Controversy over the role of that originally informal body of religious experts known as the "learned" (‘ulama ') has emerged in every Imami-ruled state in history: the Buyid, the Safavid, and the Qajar in Iran; the Qutb-Shahi in medieval South India; and the Nishapuri in eighteenth- and nineteenth-century North India. Sounder generalizations about the nature of the Shi‘i religious and cultural tradition can only be attained through detailed study of the relationship between the government and the religious establishment in each of these historical Twelver Shi‘i-dominated states. The present study treats Shi‘ism in post-Mughal North India, where a Shi‘i dynasty ruled the state of Awadh (or Oudh, in the older British orthography). This work essays comparisons with contemporary developments in Iraq and Iran and emphasizes the intricate international networks created by ulama immigration, pilgrimage, visitation, and travel for study.

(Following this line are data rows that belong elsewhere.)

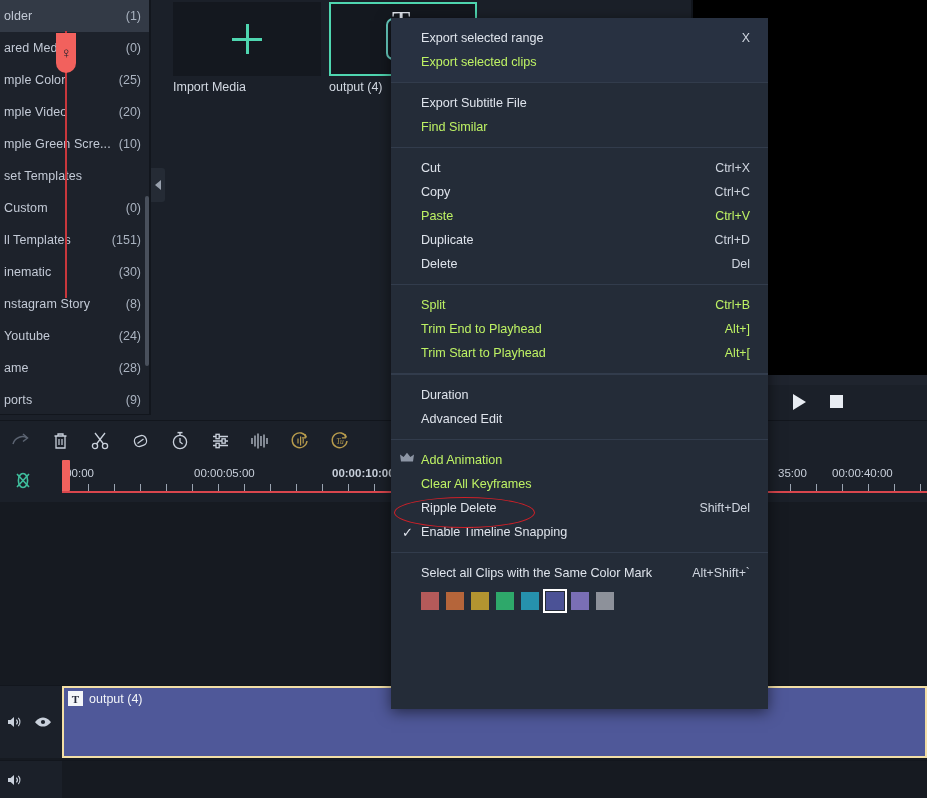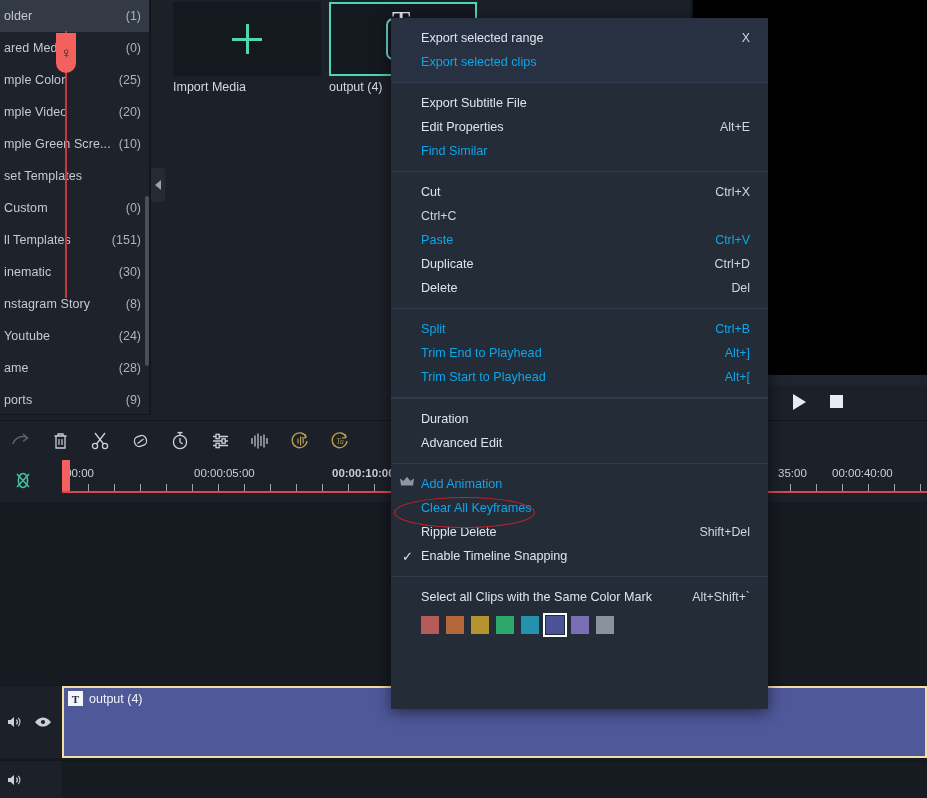--- a/index.html
+++ b/index.html
@@ -188,7 +188,7 @@
   }
   .mi .mlabel { flex: 1; white-space: nowrap; }
   .mi .mkey { color: #cfd5df; white-space: nowrap; font-size: 12.4px; }
-  .mi.dis .mlabel, .mi.dis .mkey { color: #0ea5e9; }
+  .mi.dis .mlabel, .mi.dis .mkey { color: #bef264; }
   .mi-check {
     position: absolute; left: 11px; color: #dfe4ec; font-size: 13px;
   }

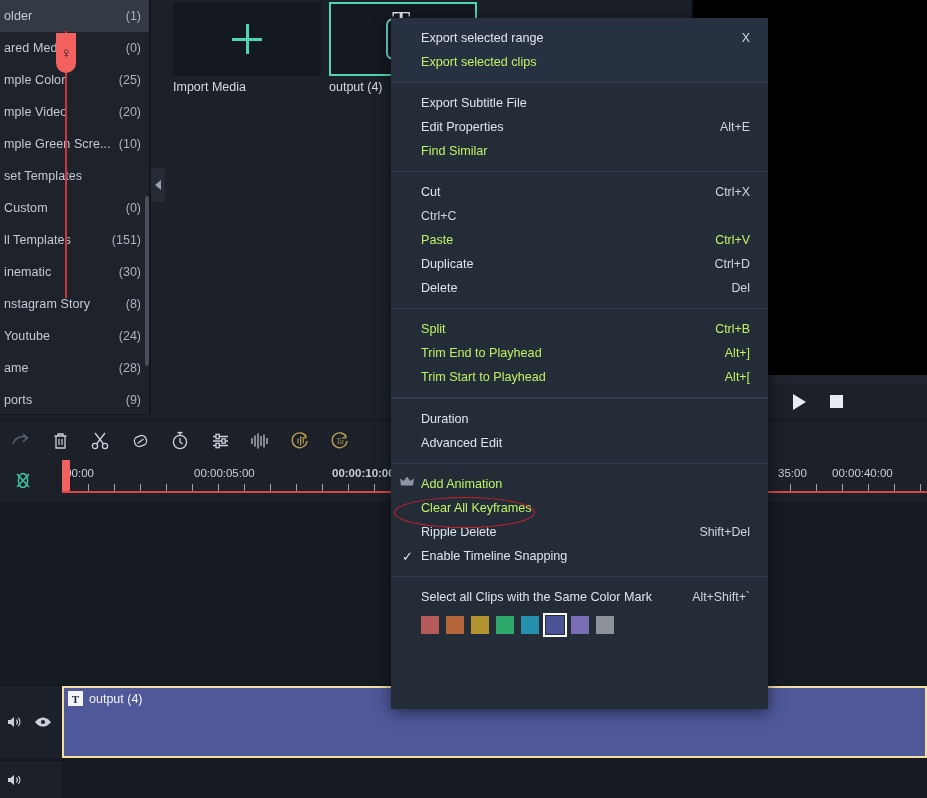--- a/index.html
+++ b/index.html
@@ -498,10 +498,6 @@
             <span class="mlabel">Export Subtitle File</span>
             <span class="mkey"></span>
           </div>
-          <div class="mi">
-            <span class="mlabel">Edit Properties</span>
-            <span class="mkey">Alt+E</span>
-          </div>
           <div class="mi dis">
             <span class="mlabel">Find Similar</span>
             <span class="mkey"></span>

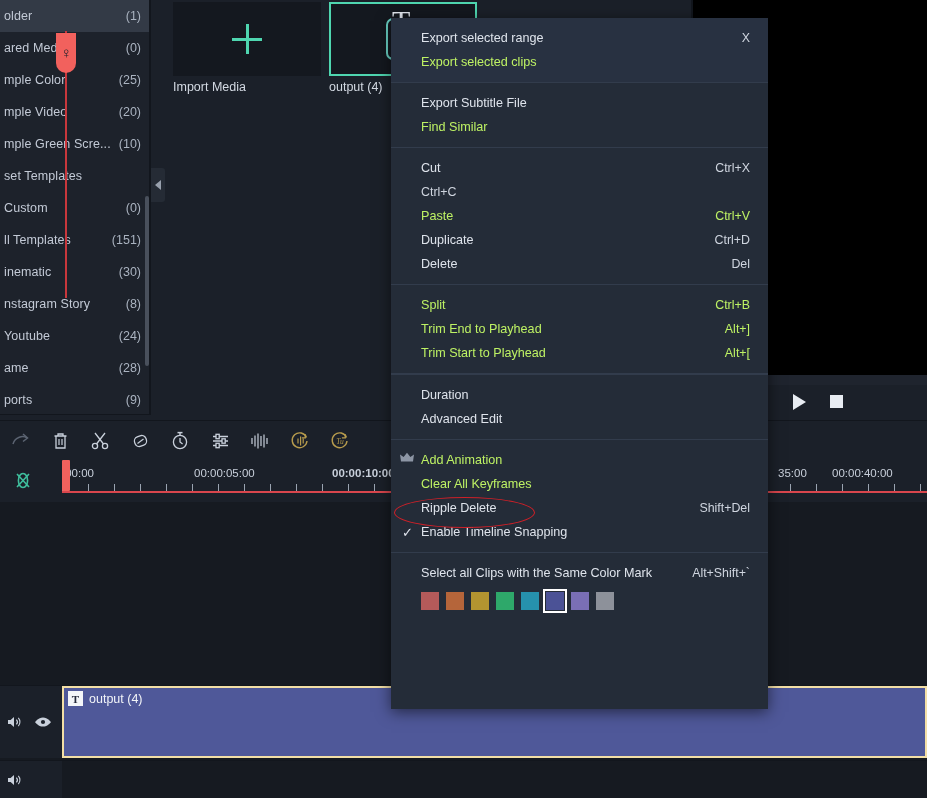--- a/index.html
+++ b/index.html
@@ -512,6 +512,7 @@
             <span class="mkey">Ctrl+X</span>
           </div>
           <div class="mi">
+            <span class="mlabel">Copy</span>
             <span class="mkey">Ctrl+C</span>
           </div>
           <div class="mi dis">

Several hotly debated issues have dominated recent writing on the role of the Shi‘i ulama. Some have to do with the role of the clergy according to the Imamis' own scriptural corpus, whereas others focus on the historical actions of the ulama. Joseph Eliash has forcefully argued that the early Shi‘i canonical collections of oral reports from the Prophet and the Imams contain no designation of authority from the Imams to the clergy, and that although relaters (sing. muhaddith ) of the Imams' oral reports were charged with acting as informal judges in disputes between Shi‘is, the community could reverse their decisions if they found them to be based on oral reports not widely accepted as authentic.[8]
Norman Calder has recently traced the development of Imami jurisprudence from the tenth through the fifteenth century. He showed that after the Occultation of the Twelfth Imam most Shi‘is held that state-related functions could not be carried out until his return. Eleventh-century Imamis largely held that only the Imam could collect and distribute religious taxes, lead Friday congregational prayers, and head up holy war (jihad ) campaigns, and that in his absence such functions of the Islamic state had lapsed. But the scholars adhering to the rationalist Usuli school of jurisprudence gradually assumed the right to act for the Imam as proxies in these and other areas.[9]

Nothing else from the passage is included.